Oh please. Europe created an untenable political situation in Germany by imposing upon them harsh punishment in forms of war reparations of WW1. Then you create a vacuum for a dangerous political ideology to rise, and then try to stop their imperialistic ambitions.

Beyond all this, why does Churchill expect Indian people pay the price for whatever political blunders any party in Europe had committed.

I'm no fan of imperialism. However, I think trying to paint Churchill as an evil man rather than an elected PM who inherited a half-millenia of imperial legacy at one of the most pivotal moments in human history is a long shot at best. You can believe what you want about the predictability of WWII. From an armchair in 2017, it's easy to predict how things play out from 1919 onward.
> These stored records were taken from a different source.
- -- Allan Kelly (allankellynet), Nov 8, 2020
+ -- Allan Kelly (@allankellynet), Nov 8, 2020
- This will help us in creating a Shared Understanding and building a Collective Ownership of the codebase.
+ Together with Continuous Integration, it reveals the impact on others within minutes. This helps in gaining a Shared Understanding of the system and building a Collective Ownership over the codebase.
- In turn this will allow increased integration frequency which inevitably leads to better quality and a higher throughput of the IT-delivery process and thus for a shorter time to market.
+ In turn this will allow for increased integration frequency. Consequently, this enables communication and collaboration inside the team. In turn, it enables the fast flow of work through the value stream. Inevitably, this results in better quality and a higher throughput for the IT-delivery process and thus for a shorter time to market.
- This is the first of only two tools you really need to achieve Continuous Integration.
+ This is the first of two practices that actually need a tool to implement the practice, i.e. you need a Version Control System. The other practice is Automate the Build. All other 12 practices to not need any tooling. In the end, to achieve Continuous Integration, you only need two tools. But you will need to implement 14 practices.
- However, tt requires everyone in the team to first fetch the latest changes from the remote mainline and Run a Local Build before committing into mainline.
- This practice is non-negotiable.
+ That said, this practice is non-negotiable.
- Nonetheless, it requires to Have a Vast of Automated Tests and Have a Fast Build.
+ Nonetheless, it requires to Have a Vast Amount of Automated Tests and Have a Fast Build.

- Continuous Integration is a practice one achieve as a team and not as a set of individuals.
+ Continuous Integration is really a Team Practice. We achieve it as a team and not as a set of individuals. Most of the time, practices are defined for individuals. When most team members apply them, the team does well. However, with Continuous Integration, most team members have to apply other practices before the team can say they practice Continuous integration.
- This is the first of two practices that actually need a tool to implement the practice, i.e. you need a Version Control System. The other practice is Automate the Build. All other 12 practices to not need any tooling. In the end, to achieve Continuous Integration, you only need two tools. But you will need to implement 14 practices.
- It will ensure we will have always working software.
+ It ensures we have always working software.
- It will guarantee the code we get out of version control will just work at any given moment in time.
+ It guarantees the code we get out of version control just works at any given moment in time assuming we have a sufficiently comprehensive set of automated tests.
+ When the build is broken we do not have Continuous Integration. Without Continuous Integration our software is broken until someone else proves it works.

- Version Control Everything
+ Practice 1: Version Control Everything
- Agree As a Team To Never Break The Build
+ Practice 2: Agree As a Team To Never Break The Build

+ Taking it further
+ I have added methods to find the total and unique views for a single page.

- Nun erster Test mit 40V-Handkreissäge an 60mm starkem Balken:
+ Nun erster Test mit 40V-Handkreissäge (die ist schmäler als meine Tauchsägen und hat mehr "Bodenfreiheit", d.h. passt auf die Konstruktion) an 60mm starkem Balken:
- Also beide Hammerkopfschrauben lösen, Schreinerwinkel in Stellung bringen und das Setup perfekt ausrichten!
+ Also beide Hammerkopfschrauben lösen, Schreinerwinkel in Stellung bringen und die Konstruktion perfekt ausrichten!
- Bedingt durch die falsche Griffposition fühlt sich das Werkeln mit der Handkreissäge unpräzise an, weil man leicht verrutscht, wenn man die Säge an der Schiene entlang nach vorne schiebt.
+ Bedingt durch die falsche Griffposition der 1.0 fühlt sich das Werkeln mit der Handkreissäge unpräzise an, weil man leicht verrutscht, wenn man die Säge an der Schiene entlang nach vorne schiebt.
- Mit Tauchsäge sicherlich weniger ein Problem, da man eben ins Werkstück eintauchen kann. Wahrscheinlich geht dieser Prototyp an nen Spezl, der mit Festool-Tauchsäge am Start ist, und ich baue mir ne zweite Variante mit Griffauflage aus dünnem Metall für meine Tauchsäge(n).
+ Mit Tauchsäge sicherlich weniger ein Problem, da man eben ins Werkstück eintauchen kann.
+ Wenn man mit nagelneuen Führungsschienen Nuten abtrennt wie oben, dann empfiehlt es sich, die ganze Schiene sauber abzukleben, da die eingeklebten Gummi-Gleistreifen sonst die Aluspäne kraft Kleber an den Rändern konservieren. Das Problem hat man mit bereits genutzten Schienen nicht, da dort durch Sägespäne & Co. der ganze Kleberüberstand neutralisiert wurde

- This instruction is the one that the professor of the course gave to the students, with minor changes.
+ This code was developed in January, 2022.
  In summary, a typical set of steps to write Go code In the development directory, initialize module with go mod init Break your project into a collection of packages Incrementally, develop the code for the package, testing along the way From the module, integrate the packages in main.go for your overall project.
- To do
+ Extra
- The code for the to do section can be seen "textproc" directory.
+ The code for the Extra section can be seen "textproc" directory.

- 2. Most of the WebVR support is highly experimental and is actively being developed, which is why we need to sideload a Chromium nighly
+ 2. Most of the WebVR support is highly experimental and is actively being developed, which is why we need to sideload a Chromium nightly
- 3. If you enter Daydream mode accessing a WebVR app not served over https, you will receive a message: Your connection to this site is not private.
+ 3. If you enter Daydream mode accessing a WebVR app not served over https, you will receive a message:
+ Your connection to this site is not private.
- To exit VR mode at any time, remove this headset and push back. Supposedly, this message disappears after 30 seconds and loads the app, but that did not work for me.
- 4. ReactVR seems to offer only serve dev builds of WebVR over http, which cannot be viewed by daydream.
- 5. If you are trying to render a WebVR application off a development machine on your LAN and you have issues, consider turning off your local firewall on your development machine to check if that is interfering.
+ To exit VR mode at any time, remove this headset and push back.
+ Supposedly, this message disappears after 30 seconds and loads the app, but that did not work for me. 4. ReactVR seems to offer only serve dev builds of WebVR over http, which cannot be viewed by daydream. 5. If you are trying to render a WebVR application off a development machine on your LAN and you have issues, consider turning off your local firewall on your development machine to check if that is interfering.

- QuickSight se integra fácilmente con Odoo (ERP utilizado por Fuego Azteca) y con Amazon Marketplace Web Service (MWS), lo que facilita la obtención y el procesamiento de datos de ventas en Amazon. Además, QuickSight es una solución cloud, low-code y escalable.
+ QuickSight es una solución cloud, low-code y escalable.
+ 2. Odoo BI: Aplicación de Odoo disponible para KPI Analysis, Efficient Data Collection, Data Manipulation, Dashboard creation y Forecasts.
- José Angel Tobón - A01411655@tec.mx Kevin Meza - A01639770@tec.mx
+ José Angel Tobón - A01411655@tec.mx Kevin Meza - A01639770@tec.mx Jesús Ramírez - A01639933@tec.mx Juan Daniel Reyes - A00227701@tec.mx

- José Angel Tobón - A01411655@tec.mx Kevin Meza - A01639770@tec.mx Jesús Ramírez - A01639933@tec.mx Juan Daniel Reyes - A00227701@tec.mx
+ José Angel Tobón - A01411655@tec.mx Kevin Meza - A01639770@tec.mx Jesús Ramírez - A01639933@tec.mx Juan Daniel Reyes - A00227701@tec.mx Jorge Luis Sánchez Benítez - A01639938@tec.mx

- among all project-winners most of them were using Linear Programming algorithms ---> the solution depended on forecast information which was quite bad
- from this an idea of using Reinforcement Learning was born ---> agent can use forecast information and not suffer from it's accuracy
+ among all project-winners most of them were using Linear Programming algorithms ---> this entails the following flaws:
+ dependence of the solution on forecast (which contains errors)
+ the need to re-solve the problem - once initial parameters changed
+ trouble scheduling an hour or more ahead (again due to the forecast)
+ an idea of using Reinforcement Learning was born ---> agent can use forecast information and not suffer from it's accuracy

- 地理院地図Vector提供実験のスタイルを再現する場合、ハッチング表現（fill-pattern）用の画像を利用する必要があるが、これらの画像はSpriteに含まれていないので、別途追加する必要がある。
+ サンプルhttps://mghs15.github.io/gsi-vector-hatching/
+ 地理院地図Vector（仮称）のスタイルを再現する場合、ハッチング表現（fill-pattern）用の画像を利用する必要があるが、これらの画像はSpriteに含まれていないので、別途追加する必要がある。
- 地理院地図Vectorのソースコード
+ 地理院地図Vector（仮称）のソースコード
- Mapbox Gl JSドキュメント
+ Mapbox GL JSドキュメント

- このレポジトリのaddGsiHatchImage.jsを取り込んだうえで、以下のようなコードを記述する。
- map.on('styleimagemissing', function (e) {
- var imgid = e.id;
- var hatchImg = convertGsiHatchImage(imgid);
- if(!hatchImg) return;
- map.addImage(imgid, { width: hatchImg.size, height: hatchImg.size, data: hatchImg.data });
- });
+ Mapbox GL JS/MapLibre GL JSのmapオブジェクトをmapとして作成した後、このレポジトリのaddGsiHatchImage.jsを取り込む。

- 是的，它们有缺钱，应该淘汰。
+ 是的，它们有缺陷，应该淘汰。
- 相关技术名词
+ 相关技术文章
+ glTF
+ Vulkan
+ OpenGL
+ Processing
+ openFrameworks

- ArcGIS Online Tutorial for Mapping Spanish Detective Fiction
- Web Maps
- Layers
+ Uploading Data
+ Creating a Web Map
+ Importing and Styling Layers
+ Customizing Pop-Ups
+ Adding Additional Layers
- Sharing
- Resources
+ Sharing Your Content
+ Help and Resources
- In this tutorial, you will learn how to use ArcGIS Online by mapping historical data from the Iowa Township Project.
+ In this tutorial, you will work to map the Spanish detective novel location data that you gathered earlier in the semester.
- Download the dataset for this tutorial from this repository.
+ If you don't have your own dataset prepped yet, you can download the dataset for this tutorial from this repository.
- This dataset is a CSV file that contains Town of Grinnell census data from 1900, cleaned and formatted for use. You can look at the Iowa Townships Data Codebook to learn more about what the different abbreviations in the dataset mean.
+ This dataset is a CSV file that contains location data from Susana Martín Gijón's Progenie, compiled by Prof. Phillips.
The difference between Churchill and Hitler is that Churchill didn't slaughter millions of people and subvert half the globe to totalitarian dictatorship. That supplies and shipments are limited under dire circumstances should come as no surprise to any student of historical warfare.

> It’s just not right to say that so few people should get to control the entire continent just because they were there first.

That logic could still be applied today. Asia and Arica combined are over 5.5 billion people. I bet a lot of those people would be more than happy to emigrate to the US. Why should so few (merely 300-400 million Americans and Canadians) control entire continent just because they got there earlier?

You're correct that slavery held the country back. The Confederacy could not even produce shoes for their soldiers. The reason Lee was in Gettysburg was he was after the shoe factory in nearby Harrisburg.

The Civil War economically devastated and flattened the southern states. It's hard to see how the later wealth of the US economy was based on that.

> According to your logic, undocumented immigrants are “usurping” America

According to your logic integrating successfully into a different society and culture, is the same as arriving with superior weaponry and slaughtering the natives over 149 years. (1775-1924)

Your attempt at comparison and equivalence is pitiful and cruel.

The immigrants over the course of 149 years weren't offloading from the boats with rifles in their hands The vast majority of them faced major discrimination themselves. That's why their descendants (who often are also the descendants of natives) object to such biased portrayals.
Individual people may not be guilty of this, and even major parts of the USA may not have been guilty of it, but as an entity, this is what "the USA" did. If that makes people angry, they should search themselves to see where such anger should be directed.